(Stored data entries)
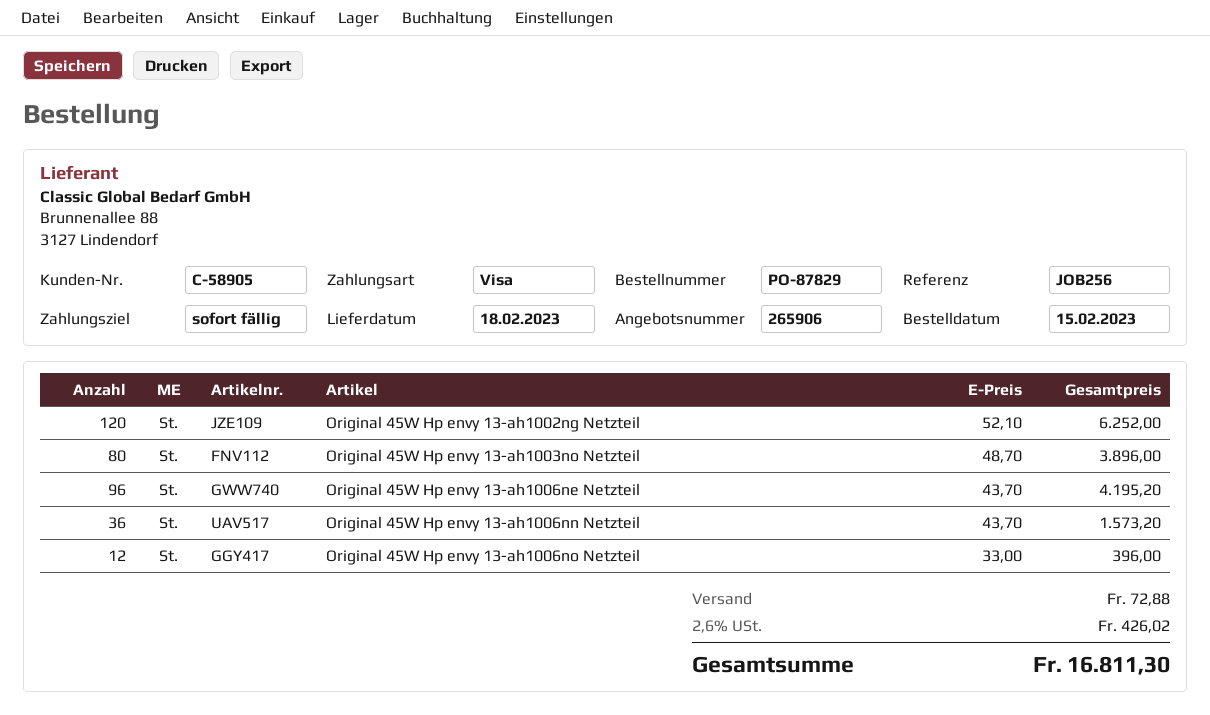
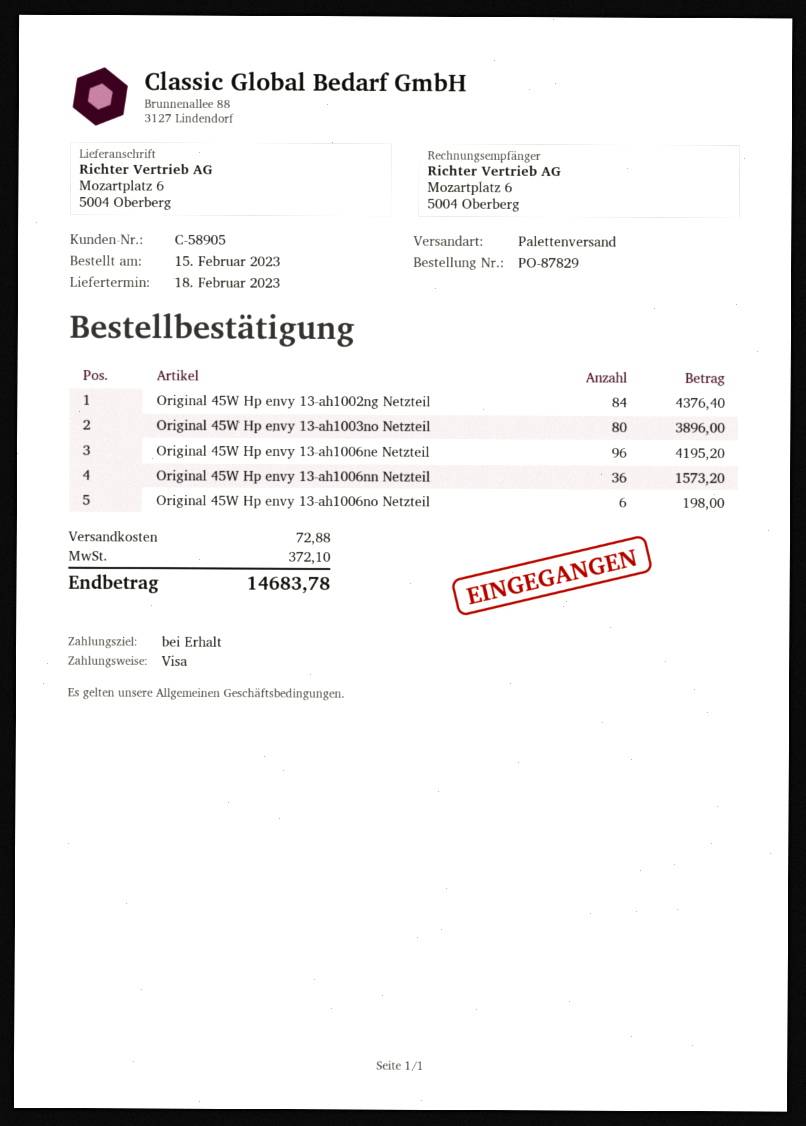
Original 45W Hp envy 13-ah1002ng Netzteil: 120 for 6252.00 -> 84 for 4376.40
Original 45W Hp envy 13-ah1006no Netzteil: 12 for 396.00 -> 6 for 198.00
tax: 426.02 -> 372.10
total: 16811.30 -> 14683.78

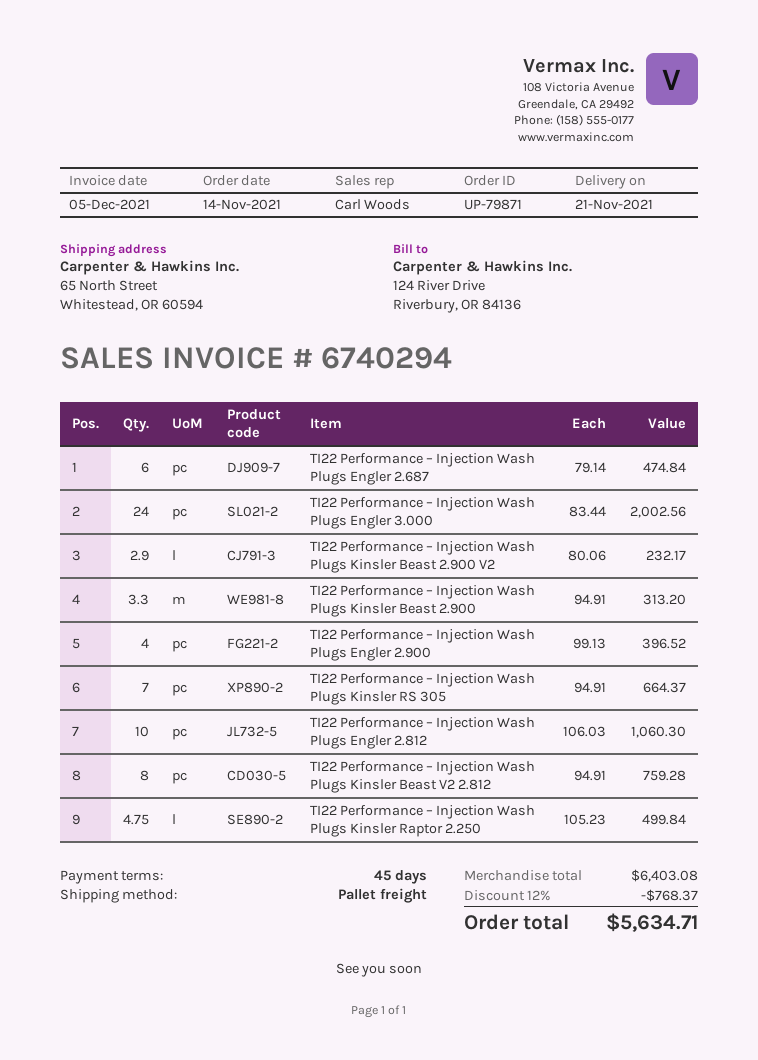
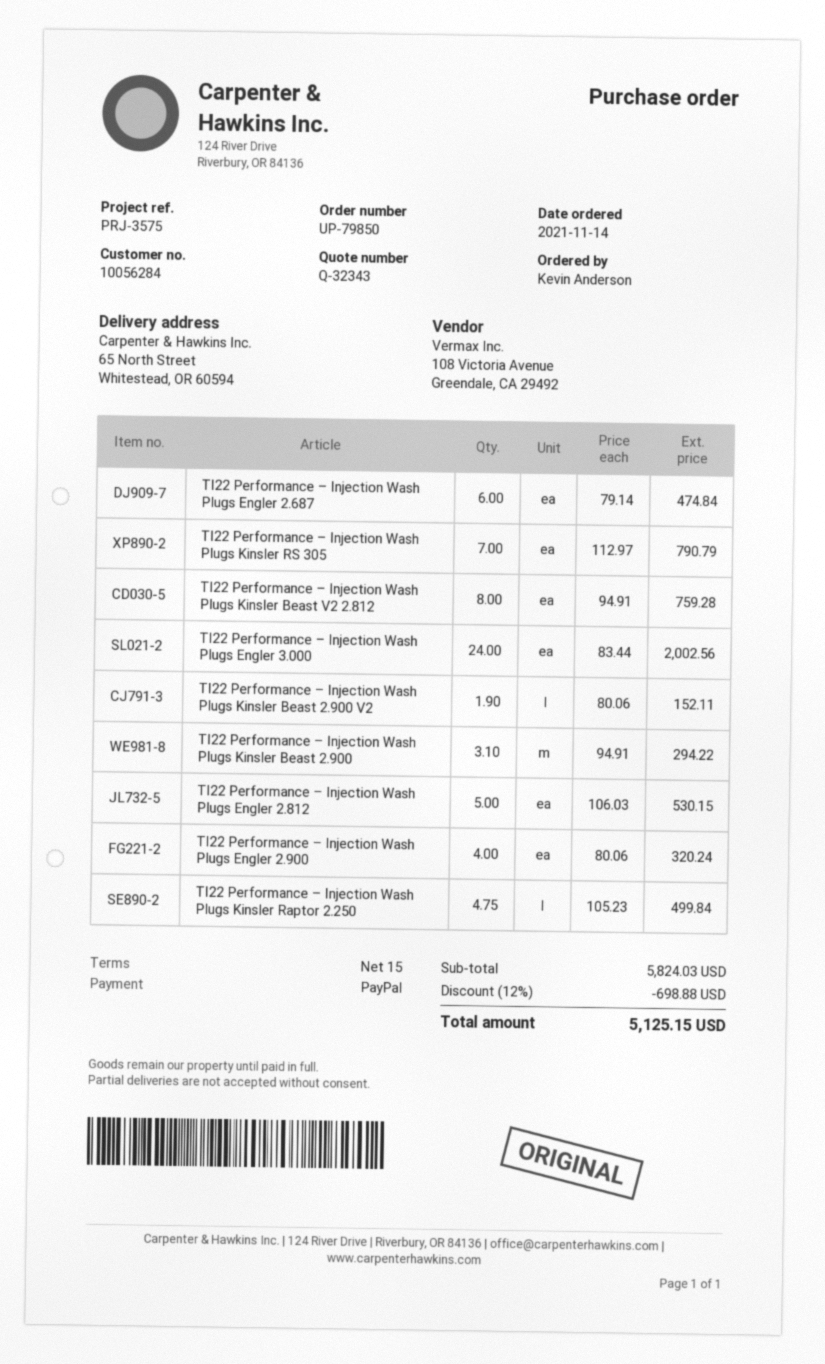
order number: UP-79871 -> UP-79850
payment terms: 45 days -> 15 days
TI22 Performance – Injection Wash Plugs Kinsler Beast 2.900 V2: 2.9 x 80.06 = 232.17 -> 1.9 x 80.06 = 152.11
TI22 Performance – Injection Wash Plugs Kinsler Beast 2.900: 3.3 x 94.91 = 313.20 -> 3.1 x 94.91 = 294.22
TI22 Performance – Injection Wash Plugs Engler 2.900: 4 x 99.13 = 396.52 -> 4 x 80.06 = 320.24
TI22 Performance – Injection Wash Plugs Kinsler RS 305: 7 x 94.91 = 664.37 -> 7 x 112.97 = 790.79
TI22 Performance – Injection Wash Plugs Engler 2.812: 10 x 106.03 = 1060.30 -> 5 x 106.03 = 530.15
subtotal: 6403.08 -> 5824.03
discount: 12% = 768.37 -> 12% = 698.88
total: 5634.71 -> 5125.15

EXERCISE BRIEF
Each line from the one containing "order number: UP-79871 -> UP-79850" through the final line of the records must be repeated exactly, with no line added or dropped.

ANSWER SPACE
order number: UP-79871 -> UP-79850
payment terms: 45 days -> 15 days
TI22 Performance – Injection Wash Plugs Kinsler Beast 2.900 V2: 2.9 x 80.06 = 232.17 -> 1.9 x 80.06 = 152.11
TI22 Performance – Injection Wash Plugs Kinsler Beast 2.900: 3.3 x 94.91 = 313.20 -> 3.1 x 94.91 = 294.22
TI22 Performance – Injection Wash Plugs Engler 2.900: 4 x 99.13 = 396.52 -> 4 x 80.06 = 320.24
TI22 Performance – Injection Wash Plugs Kinsler RS 305: 7 x 94.91 = 664.37 -> 7 x 112.97 = 790.79
TI22 Performance – Injection Wash Plugs Engler 2.812: 10 x 106.03 = 1060.30 -> 5 x 106.03 = 530.15
subtotal: 6403.08 -> 5824.03
discount: 12% = 768.37 -> 12% = 698.88
total: 5634.71 -> 5125.15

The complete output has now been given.